▶ **Task to carry out**:
Leave every image out, and print the remaining lines below exactly.

Difference listings:
=== Section Start ===

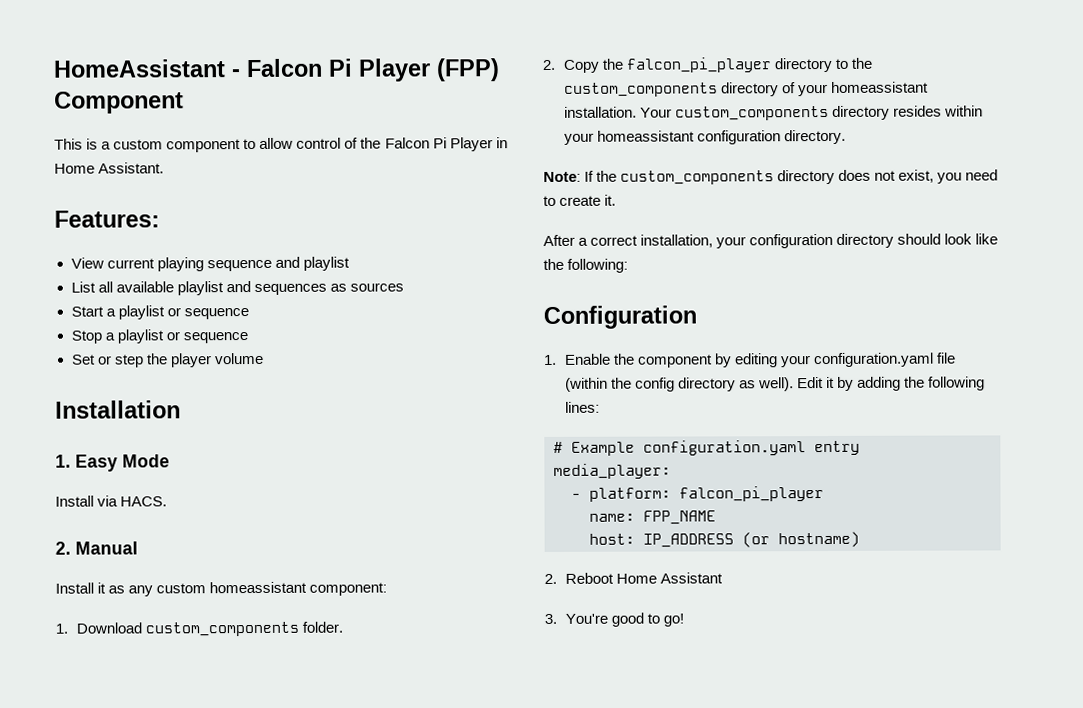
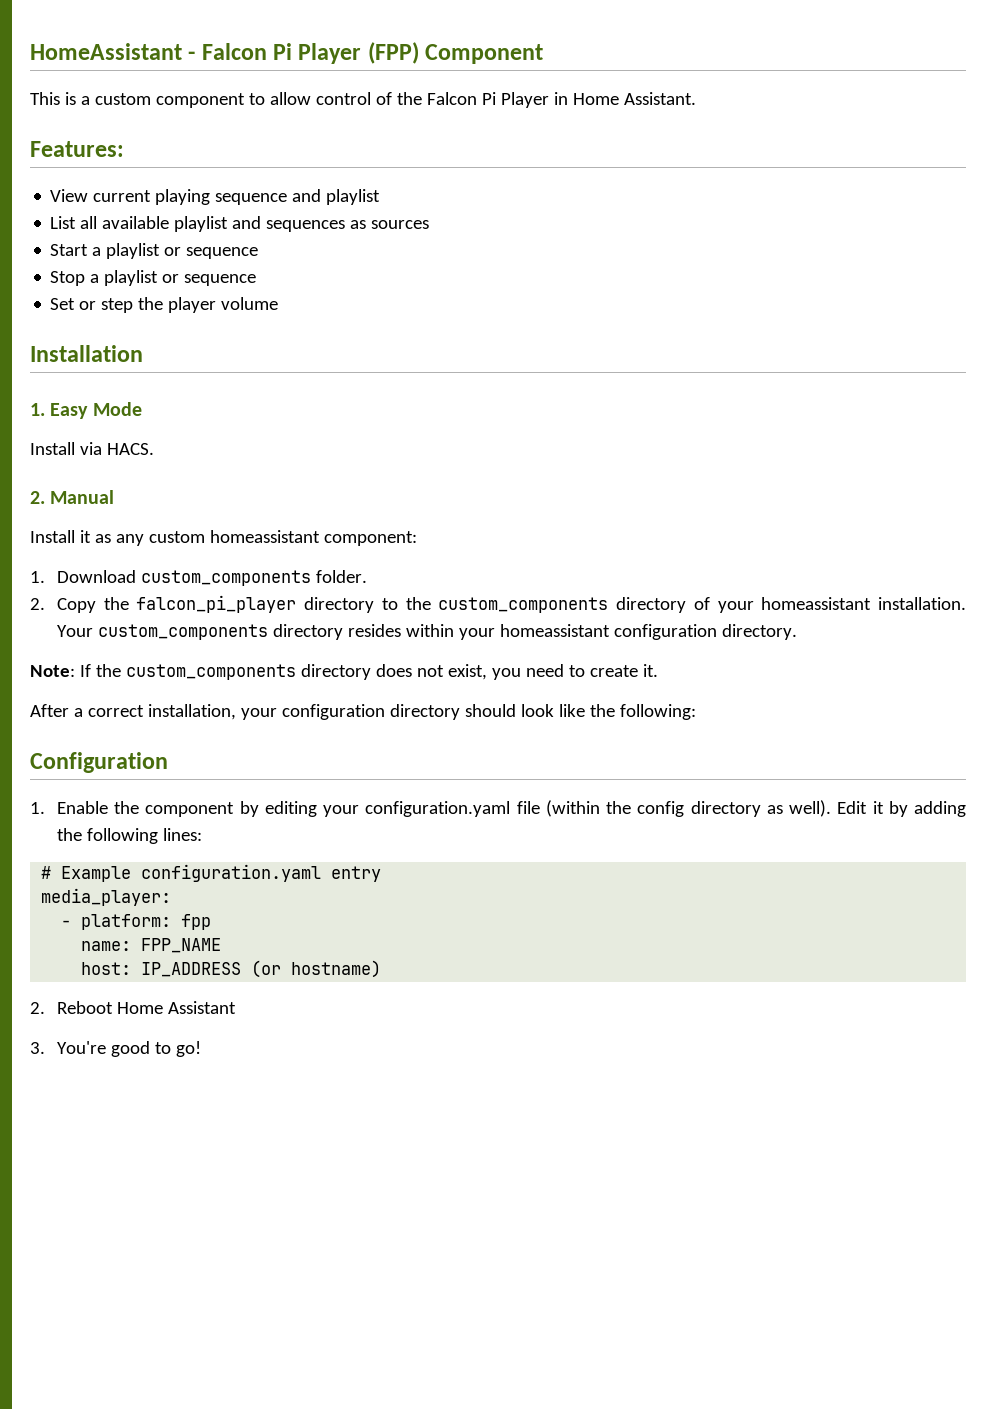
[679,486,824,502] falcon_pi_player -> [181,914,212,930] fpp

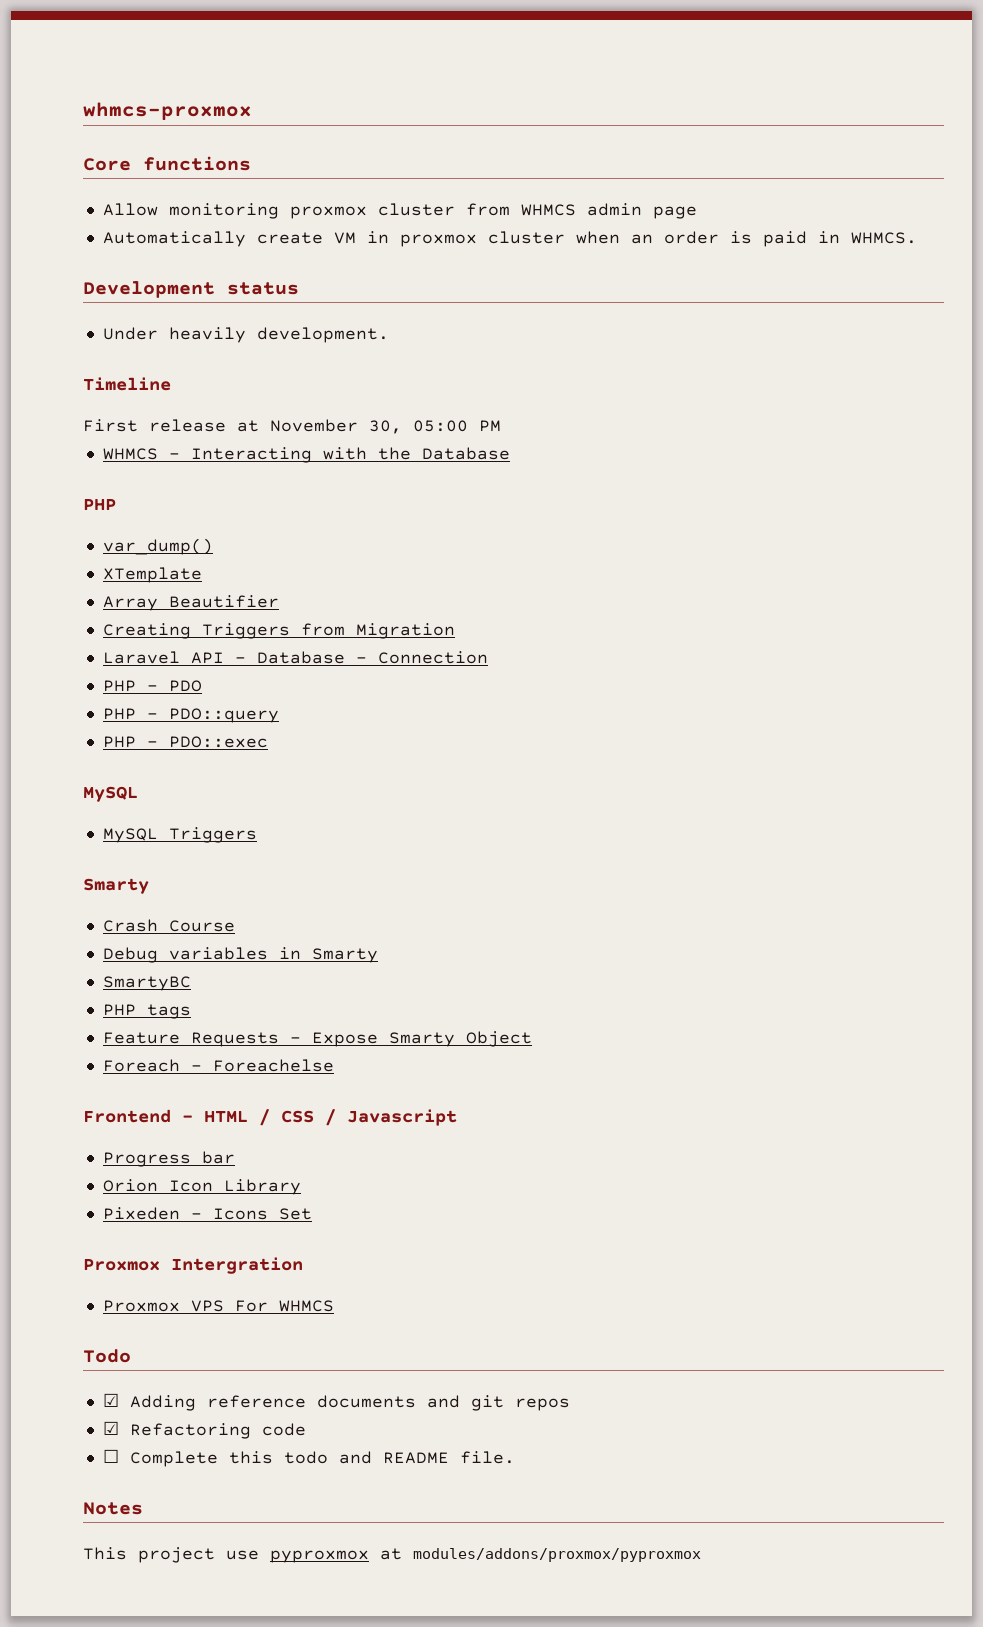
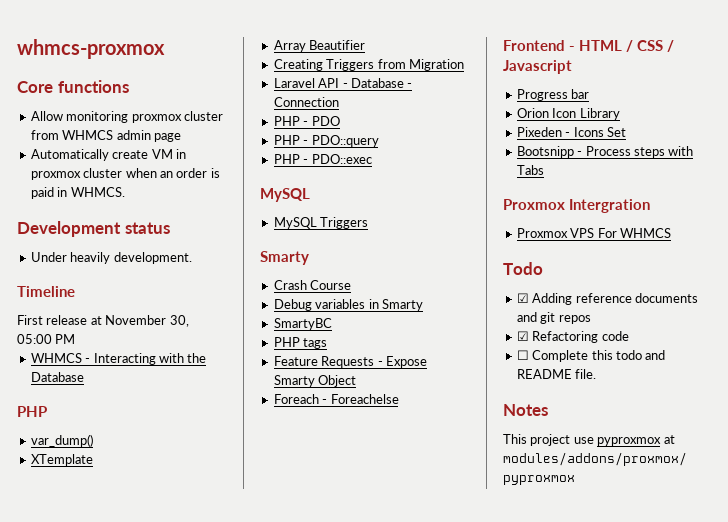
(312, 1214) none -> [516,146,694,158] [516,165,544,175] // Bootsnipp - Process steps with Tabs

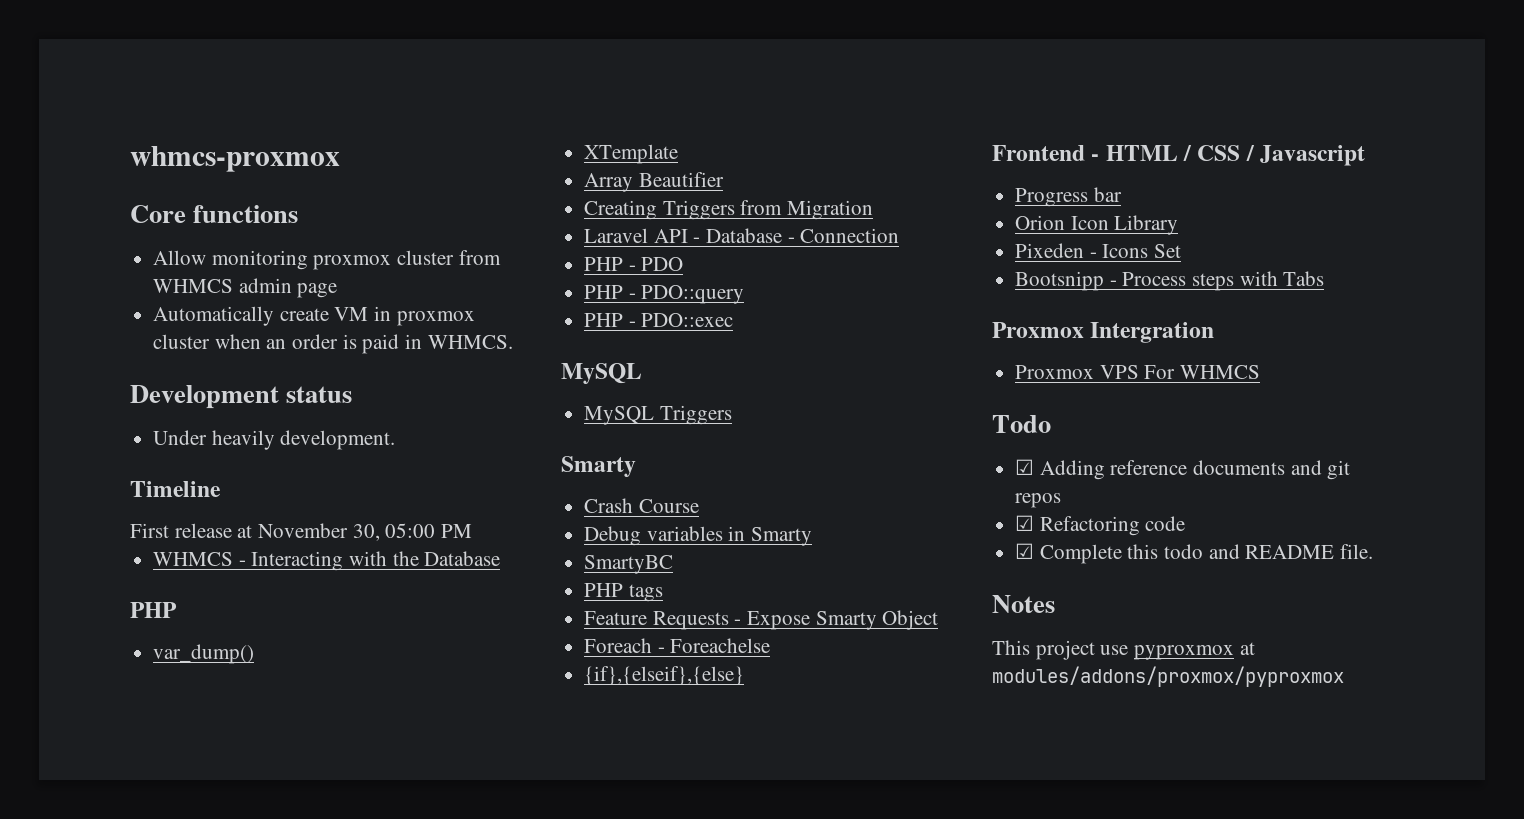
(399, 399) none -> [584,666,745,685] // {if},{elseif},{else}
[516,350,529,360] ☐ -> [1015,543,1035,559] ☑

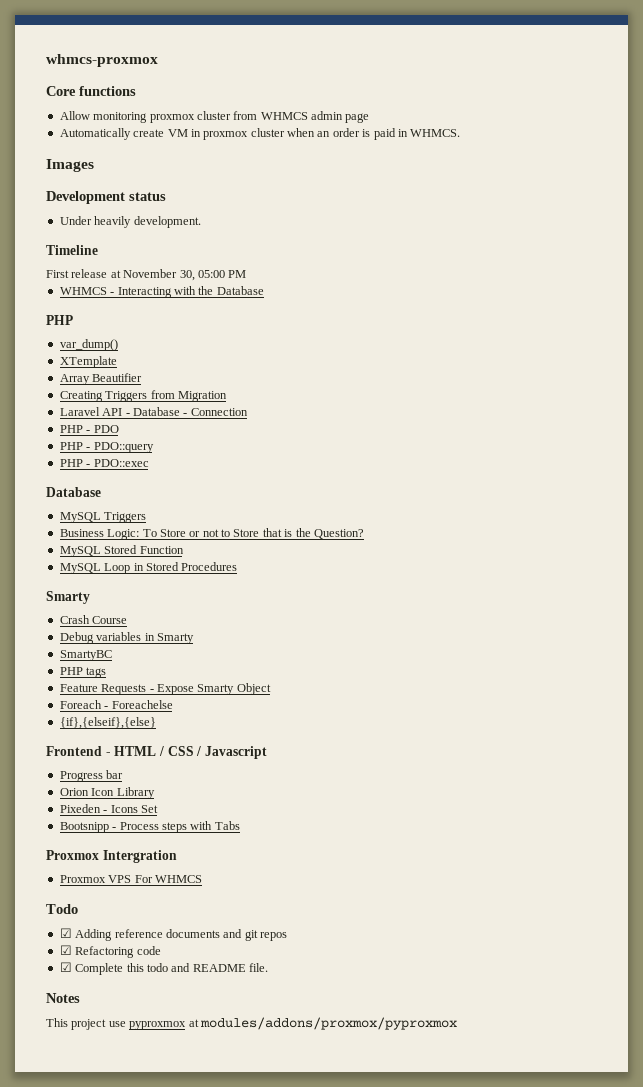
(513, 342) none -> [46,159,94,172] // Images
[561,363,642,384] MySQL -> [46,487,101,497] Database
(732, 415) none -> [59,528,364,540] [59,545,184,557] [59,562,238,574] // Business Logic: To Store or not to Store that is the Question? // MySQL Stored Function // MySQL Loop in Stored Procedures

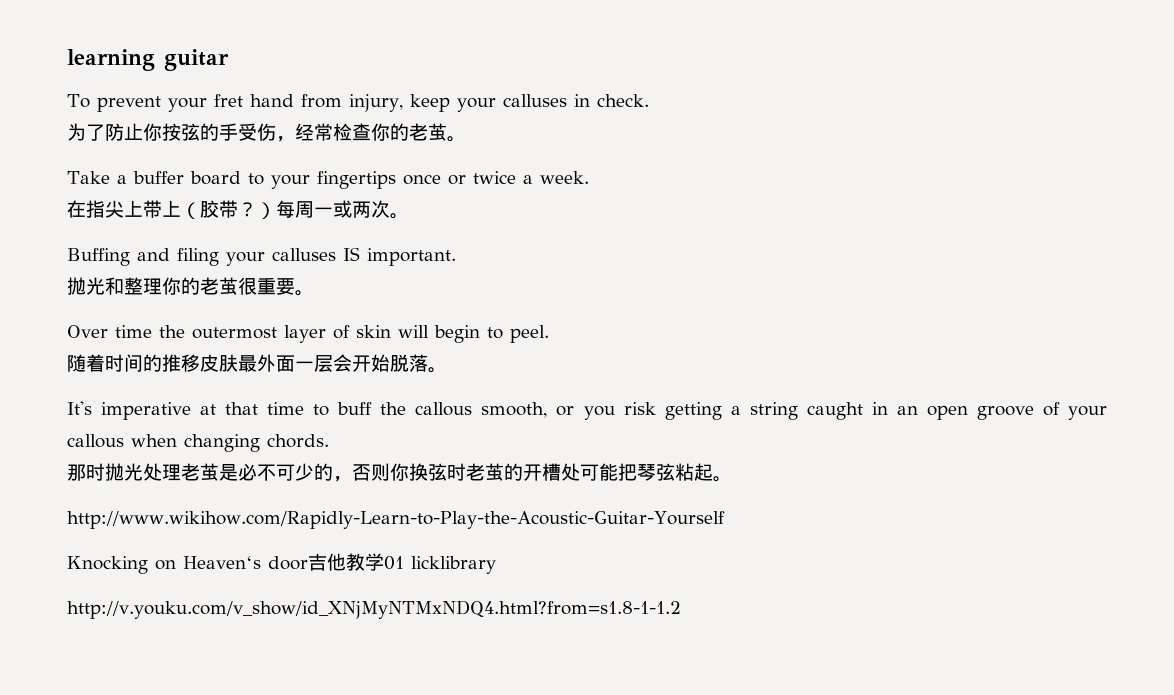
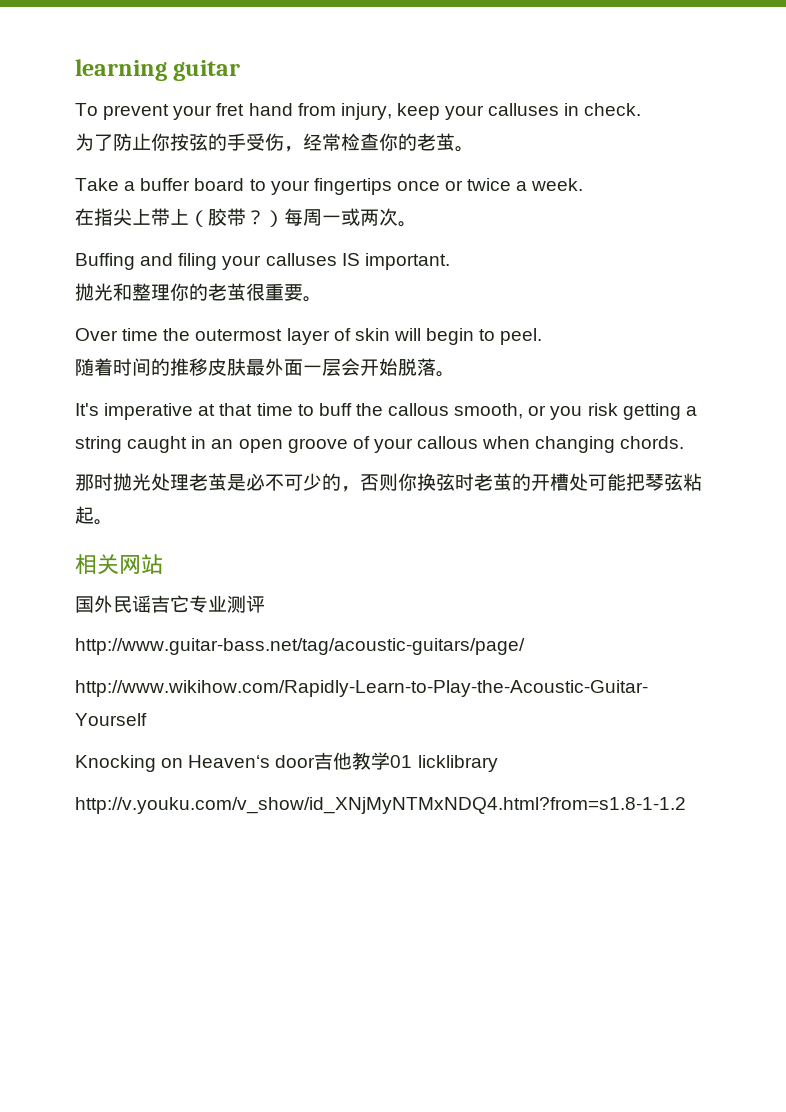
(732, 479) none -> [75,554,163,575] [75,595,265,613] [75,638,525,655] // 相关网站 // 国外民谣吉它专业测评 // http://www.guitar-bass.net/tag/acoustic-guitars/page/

=== Section End ===

▶ **Solution**:
[679,486,824,502] falcon_pi_player -> [181,914,212,930] fpp

(312, 1214) none -> [516,146,694,158] [516,165,544,175] // Bootsnipp - Process steps with Tabs

(399, 399) none -> [584,666,745,685] // {if},{elseif},{else}
[516,350,529,360] ☐ -> [1015,543,1035,559] ☑

(513, 342) none -> [46,159,94,172] // Images
[561,363,642,384] MySQL -> [46,487,101,497] Database
(732, 415) none -> [59,528,364,540] [59,545,184,557] [59,562,238,574] // Business Logic: To Store or not to Store that is the Question? // MySQL Stored Function // MySQL Loop in Stored Procedures

(732, 479) none -> [75,554,163,575] [75,595,265,613] [75,638,525,655] // 相关网站 // 国外民谣吉它专业测评 // http://www.guitar-bass.net/tag/acoustic-guitars/page/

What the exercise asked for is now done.